━━━━━ Record excerpts ━━━━━

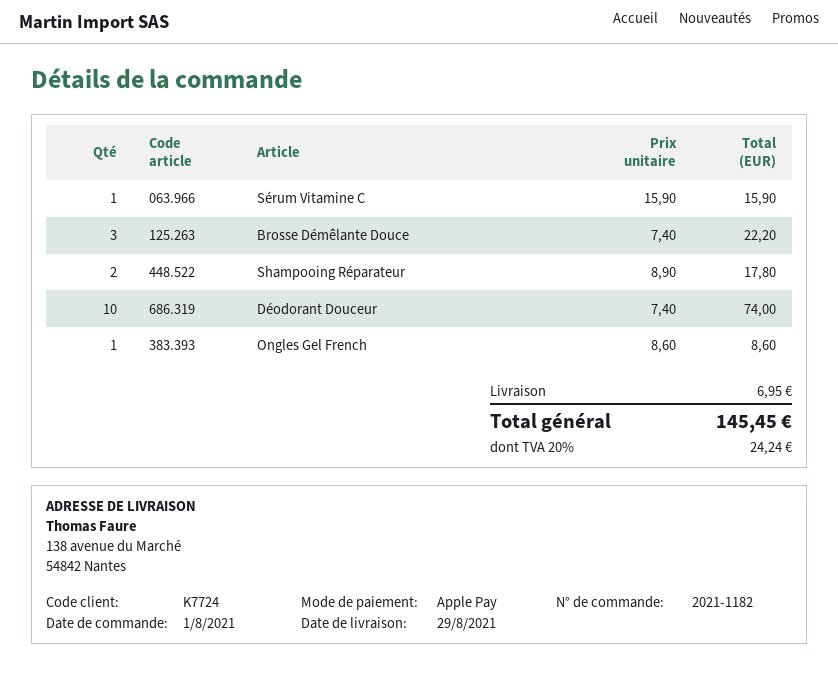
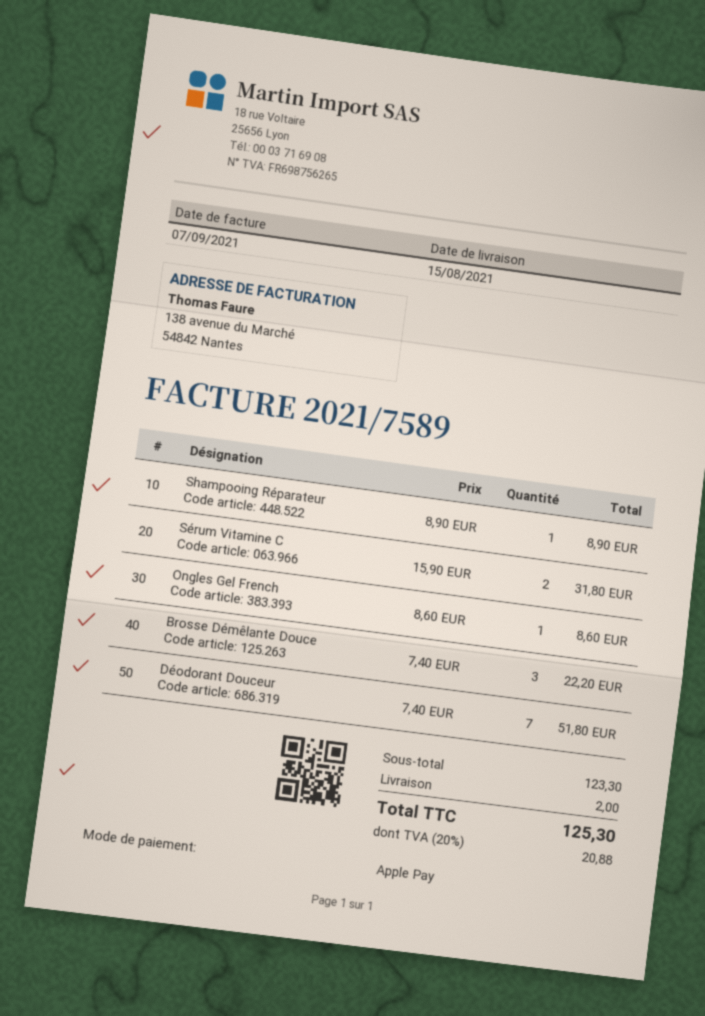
delivery date: 2021-08-29 -> 2021-08-15
Sérum Vitamine C: 1 x 15.90 = 15.90 -> 2 x 15.90 = 31.80
Shampooing Réparateur: 2 x 8.90 = 17.80 -> 1 x 8.90 = 8.90
Déodorant Douceur: 10 x 7.40 = 74.00 -> 7 x 7.40 = 51.80
shipping: 6.95 -> 2.00
tax: 20% = 24.24 -> 20% = 20.88
total: 145.45 -> 125.30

━━━━━

Problem to work on:
Would you copy exactly the lines from the one that contains "Sérum Vitamine C: 1" through the final line of the records above, including both?

Answer for the task:
Sérum Vitamine C: 1 x 15.90 = 15.90 -> 2 x 15.90 = 31.80
Shampooing Réparateur: 2 x 8.90 = 17.80 -> 1 x 8.90 = 8.90
Déodorant Douceur: 10 x 7.40 = 74.00 -> 7 x 7.40 = 51.80
shipping: 6.95 -> 2.00
tax: 20% = 24.24 -> 20% = 20.88
total: 145.45 -> 125.30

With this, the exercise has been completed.